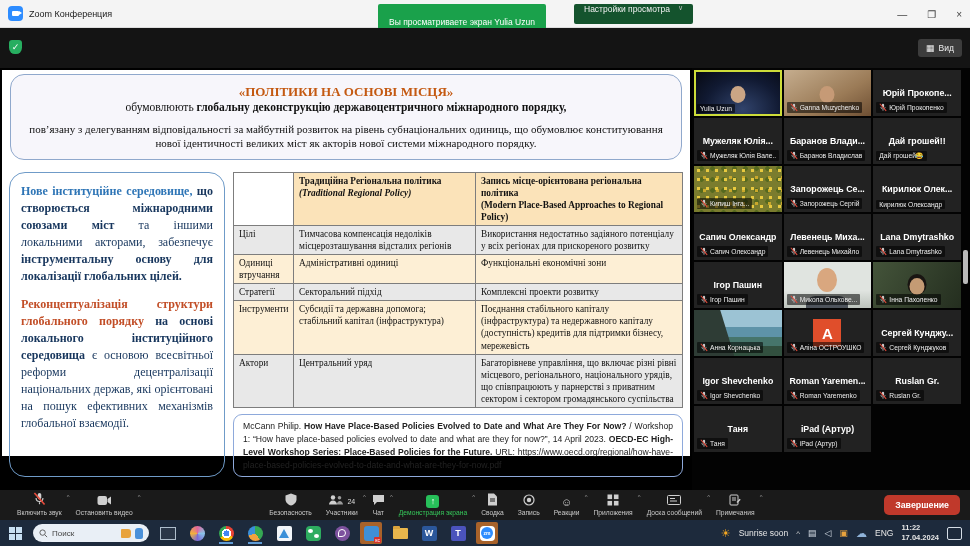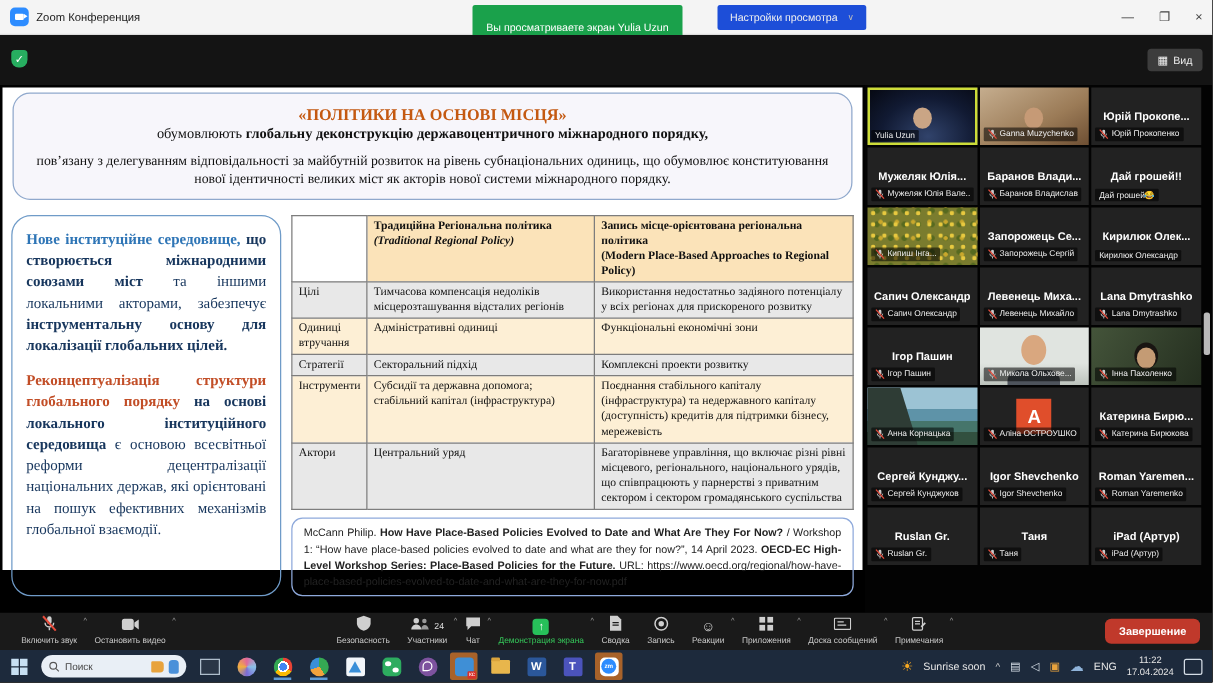--- a/index.html
+++ b/index.html
@@ -6,21 +6,21 @@
   #app{position:relative;width:970px;height:546px;overflow:hidden;background:#000;font-family:"Liberation Sans",sans-serif;display:flex;flex-direction:column;}
 
   
   .titlebar{height:28px;background:#f4f4f4;position:relative;display:flex;align-items:center;flex:0 0 28px;border-bottom:1px solid #ddd;box-sizing:border-box;}
   .tb-left{display:flex;align-items:center;gap:6px;margin-left:8px;}
   .zoom-logo{width:15px;height:15px;border-radius:4px;background:#2D8CFF;display:flex;align-items:center;justify-content:center;}
   .zoom-logo .cam{width:7px;height:5px;background:#fff;border-radius:1px;position:relative;}
   .zoom-logo .cam:after{content:"";position:absolute;right:-3px;top:0;border-left:3px solid #fff;border-top:2.5px solid transparent;border-bottom:2.5px solid transparent;}
   .tb-title{font-size:9px;color:#222;}
   .view-badge{position:absolute;left:378px;top:4px;height:36px;background:#1aa14b;color:#fff;font-size:8.5px;display:flex;align-items:center;padding:0 11px;border-radius:2px;}
-  .view-settings{position:absolute;left:574px;top:4px;height:20px;background:#1d4ed8;color:#f0f0f0;font-size:8.5px;display:flex;align-items:center;gap:8px;padding:0 10px;border-radius:2px;cursor:pointer;}
+  .view-settings{position:absolute;left:574px;top:4px;height:20px;background:#14532d;color:#f0f0f0;font-size:8.5px;display:flex;gap:8px;padding:0 10px;border-radius:2px;cursor:pointer;}
   .view-settings .chev{font-size:7px;color:#bbb;}
   .win-controls{position:absolute;right:8px;top:0;height:28px;display:flex;align-items:center;gap:20px;color:#444;font-size:10px;}
   .win-controls span{cursor:pointer;}
 
   
   .infobar{height:40px;background:#141414;position:relative;flex:0 0 40px;}
   .enc-shield{position:absolute;left:9px;top:12px;width:13px;height:14px;background:#27ae60;color:#fff;font-size:9px;display:flex;align-items:center;justify-content:center;border-radius:3px 3px 45% 45%;}
   .view-btn{position:absolute;right:8px;top:11px;height:18px;background:#3c3c3c;border-radius:3px;color:#eee;font-size:8.5px;display:flex;align-items:center;gap:4px;padding:0 8px;cursor:pointer;}
   .view-btn .grid-glyph{font-size:9px;}
 
@@ -117,21 +117,21 @@
   .folder:before{content:"";position:absolute;top:-2px;left:0;width:7px;height:3px;background:#d9a33c;border-radius:1px 1px 0 0;}
   .ic-word{background:#2b579a;color:#fff;font-size:9px;font-weight:bold;}
   .ic-teams{background:#4b53bc;color:#fff;font-size:9px;font-weight:bold;}
   .ic-zoomapp{background:#fff;border-radius:4px;}
   .ic-zoomapp span{width:12px;height:12px;border-radius:50%;background:#2D8CFF;color:#fff;font-size:5px;font-weight:bold;display:flex;align-items:center;justify-content:center;}
   .tray{margin-left:auto;display:flex;align-items:center;gap:8px;color:#e6e6e6;font-size:8.5px;padding-right:3px;}
   .sun{color:#f6a821;font-size:11px;}
   .tray .chev{color:#ccc;font-size:8px;cursor:pointer;}
   .tray-ico{color:#d5dde6;font-size:9px;cursor:pointer;}
   .cloud{color:#8fb3d9;font-size:11px;}
-  .clock{text-align:center;font-size:7.5px;line-height:1.3;cursor:pointer;}
+  .clock{text-align:left;font-size:7.5px;line-height:1.3;cursor:pointer;font-weight:bold;}
   .notif{width:13px;height:11px;border:1px solid #d5dde6;border-radius:2px;cursor:pointer;}
 </style>
 </head>
 <body>
 
 <div id="app">
 
   <div class="titlebar">
     <div class="tb-left">
       <span class="zoom-logo">
@@ -410,32 +410,20 @@
               <svg class="mic-s" width="8" height="9" viewBox="0 0 10 11">
                 <rect x="3.6" y="0.8" width="2.8" height="5" rx="1.4" fill="#c9c9c9"></rect>
                 <path d="M2.3 4.8a2.7 2.7 0 0 0 5.4 0" fill="none" stroke="#c9c9c9" stroke-width="0.9"></path>
                 <line x1="5" y1="8" x2="5" y2="9.6" stroke="#c9c9c9" stroke-width="0.9"></line>
                 <line x1="1" y1="0.8" x2="9" y2="9.8" stroke="#e74c3c" stroke-width="1.3"></line>
               </svg>
               <span>Аліна ОСТРОУШКО</span>
             </div>
           </div>
           <div class="tile">
-            <div class="cname">Катерина Бирю...</div>
-            <div class="plabel">
-              <svg class="mic-s" width="8" height="9" viewBox="0 0 10 11">
-                <rect x="3.6" y="0.8" width="2.8" height="5" rx="1.4" fill="#c9c9c9"></rect>
-                <path d="M2.3 4.8a2.7 2.7 0 0 0 5.4 0" fill="none" stroke="#c9c9c9" stroke-width="0.9"></path>
-                <line x1="5" y1="8" x2="5" y2="9.6" stroke="#c9c9c9" stroke-width="0.9"></line>
-                <line x1="1" y1="0.8" x2="9" y2="9.8" stroke="#e74c3c" stroke-width="1.3"></line>
-              </svg>
-              <span>Катерина Бирюкова</span>
-            </div>
-          </div>
-          <div class="tile">
             <div class="cname">Сергей Кунджу...</div>
             <div class="plabel">
               <svg class="mic-s" width="8" height="9" viewBox="0 0 10 11">
                 <rect x="3.6" y="0.8" width="2.8" height="5" rx="1.4" fill="#c9c9c9"></rect>
                 <path d="M2.3 4.8a2.7 2.7 0 0 0 5.4 0" fill="none" stroke="#c9c9c9" stroke-width="0.9"></path>
                 <line x1="5" y1="8" x2="5" y2="9.6" stroke="#c9c9c9" stroke-width="0.9"></line>
                 <line x1="1" y1="0.8" x2="9" y2="9.8" stroke="#e74c3c" stroke-width="1.3"></line>
               </svg>
               <span>Сергей Кунджуков</span>
             </div>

_ _ _ _

Exercise details: With every picture removed, give the entries above again exactly.

Result of this exercise:
--- a/index.html
+++ b/index.html
@@ -6,21 +6,21 @@
   #app{position:relative;width:970px;height:546px;overflow:hidden;background:#000;font-family:"Liberation Sans",sans-serif;display:flex;flex-direction:column;}
 
   
   .titlebar{height:28px;background:#f4f4f4;position:relative;display:flex;align-items:center;flex:0 0 28px;border-bottom:1px solid #ddd;box-sizing:border-box;}
   .tb-left{display:flex;align-items:center;gap:6px;margin-left:8px;}
   .zoom-logo{width:15px;height:15px;border-radius:4px;background:#2D8CFF;display:flex;align-items:center;justify-content:center;}
   .zoom-logo .cam{width:7px;height:5px;background:#fff;border-radius:1px;position:relative;}
   .zoom-logo .cam:after{content:"";position:absolute;right:-3px;top:0;border-left:3px solid #fff;border-top:2.5px solid transparent;border-bottom:2.5px solid transparent;}
   .tb-title{font-size:9px;color:#222;}
   .view-badge{position:absolute;left:378px;top:4px;height:36px;background:#1aa14b;color:#fff;font-size:8.5px;display:flex;align-items:center;padding:0 11px;border-radius:2px;}
-  .view-settings{position:absolute;left:574px;top:4px;height:20px;background:#1d4ed8;color:#f0f0f0;font-size:8.5px;display:flex;align-items:center;gap:8px;padding:0 10px;border-radius:2px;cursor:pointer;}
+  .view-settings{position:absolute;left:574px;top:4px;height:20px;background:#14532d;color:#f0f0f0;font-size:8.5px;display:flex;gap:8px;padding:0 10px;border-radius:2px;cursor:pointer;}
   .view-settings .chev{font-size:7px;color:#bbb;}
   .win-controls{position:absolute;right:8px;top:0;height:28px;display:flex;align-items:center;gap:20px;color:#444;font-size:10px;}
   .win-controls span{cursor:pointer;}
 
   
   .infobar{height:40px;background:#141414;position:relative;flex:0 0 40px;}
   .enc-shield{position:absolute;left:9px;top:12px;width:13px;height:14px;background:#27ae60;color:#fff;font-size:9px;display:flex;align-items:center;justify-content:center;border-radius:3px 3px 45% 45%;}
   .view-btn{position:absolute;right:8px;top:11px;height:18px;background:#3c3c3c;border-radius:3px;color:#eee;font-size:8.5px;display:flex;align-items:center;gap:4px;padding:0 8px;cursor:pointer;}
   .view-btn .grid-glyph{font-size:9px;}
 
@@ -117,21 +117,21 @@
   .folder:before{content:"";position:absolute;top:-2px;left:0;width:7px;height:3px;background:#d9a33c;border-radius:1px 1px 0 0;}
   .ic-word{background:#2b579a;color:#fff;font-size:9px;font-weight:bold;}
   .ic-teams{background:#4b53bc;color:#fff;font-size:9px;font-weight:bold;}
   .ic-zoomapp{background:#fff;border-radius:4px;}
   .ic-zoomapp span{width:12px;height:12px;border-radius:50%;background:#2D8CFF;color:#fff;font-size:5px;font-weight:bold;display:flex;align-items:center;justify-content:center;}
   .tray{margin-left:auto;display:flex;align-items:center;gap:8px;color:#e6e6e6;font-size:8.5px;padding-right:3px;}
   .sun{color:#f6a821;font-size:11px;}
   .tray .chev{color:#ccc;font-size:8px;cursor:pointer;}
   .tray-ico{color:#d5dde6;font-size:9px;cursor:pointer;}
   .cloud{color:#8fb3d9;font-size:11px;}
-  .clock{text-align:center;font-size:7.5px;line-height:1.3;cursor:pointer;}
+  .clock{text-align:left;font-size:7.5px;line-height:1.3;cursor:pointer;font-weight:bold;}
   .notif{width:13px;height:11px;border:1px solid #d5dde6;border-radius:2px;cursor:pointer;}
 </style>
 </head>
 <body>
 
 <div id="app">
 
   <div class="titlebar">
     <div class="tb-left">
       <span class="zoom-logo">
@@ -410,32 +410,20 @@
               <svg class="mic-s" width="8" height="9" viewBox="0 0 10 11">
                 <rect x="3.6" y="0.8" width="2.8" height="5" rx="1.4" fill="#c9c9c9"></rect>
                 <path d="M2.3 4.8a2.7 2.7 0 0 0 5.4 0" fill="none" stroke="#c9c9c9" stroke-width="0.9"></path>
                 <line x1="5" y1="8" x2="5" y2="9.6" stroke="#c9c9c9" stroke-width="0.9"></line>
                 <line x1="1" y1="0.8" x2="9" y2="9.8" stroke="#e74c3c" stroke-width="1.3"></line>
               </svg>
               <span>Аліна ОСТРОУШКО</span>
             </div>
           </div>
           <div class="tile">
-            <div class="cname">Катерина Бирю...</div>
-            <div class="plabel">
-              <svg class="mic-s" width="8" height="9" viewBox="0 0 10 11">
-                <rect x="3.6" y="0.8" width="2.8" height="5" rx="1.4" fill="#c9c9c9"></rect>
-                <path d="M2.3 4.8a2.7 2.7 0 0 0 5.4 0" fill="none" stroke="#c9c9c9" stroke-width="0.9"></path>
-                <line x1="5" y1="8" x2="5" y2="9.6" stroke="#c9c9c9" stroke-width="0.9"></line>
-                <line x1="1" y1="0.8" x2="9" y2="9.8" stroke="#e74c3c" stroke-width="1.3"></line>
-              </svg>
-              <span>Катерина Бирюкова</span>
-            </div>
-          </div>
-          <div class="tile">
             <div class="cname">Сергей Кунджу...</div>
             <div class="plabel">
               <svg class="mic-s" width="8" height="9" viewBox="0 0 10 11">
                 <rect x="3.6" y="0.8" width="2.8" height="5" rx="1.4" fill="#c9c9c9"></rect>
                 <path d="M2.3 4.8a2.7 2.7 0 0 0 5.4 0" fill="none" stroke="#c9c9c9" stroke-width="0.9"></path>
                 <line x1="5" y1="8" x2="5" y2="9.6" stroke="#c9c9c9" stroke-width="0.9"></line>
                 <line x1="1" y1="0.8" x2="9" y2="9.8" stroke="#e74c3c" stroke-width="1.3"></line>
               </svg>
               <span>Сергей Кунджуков</span>
             </div>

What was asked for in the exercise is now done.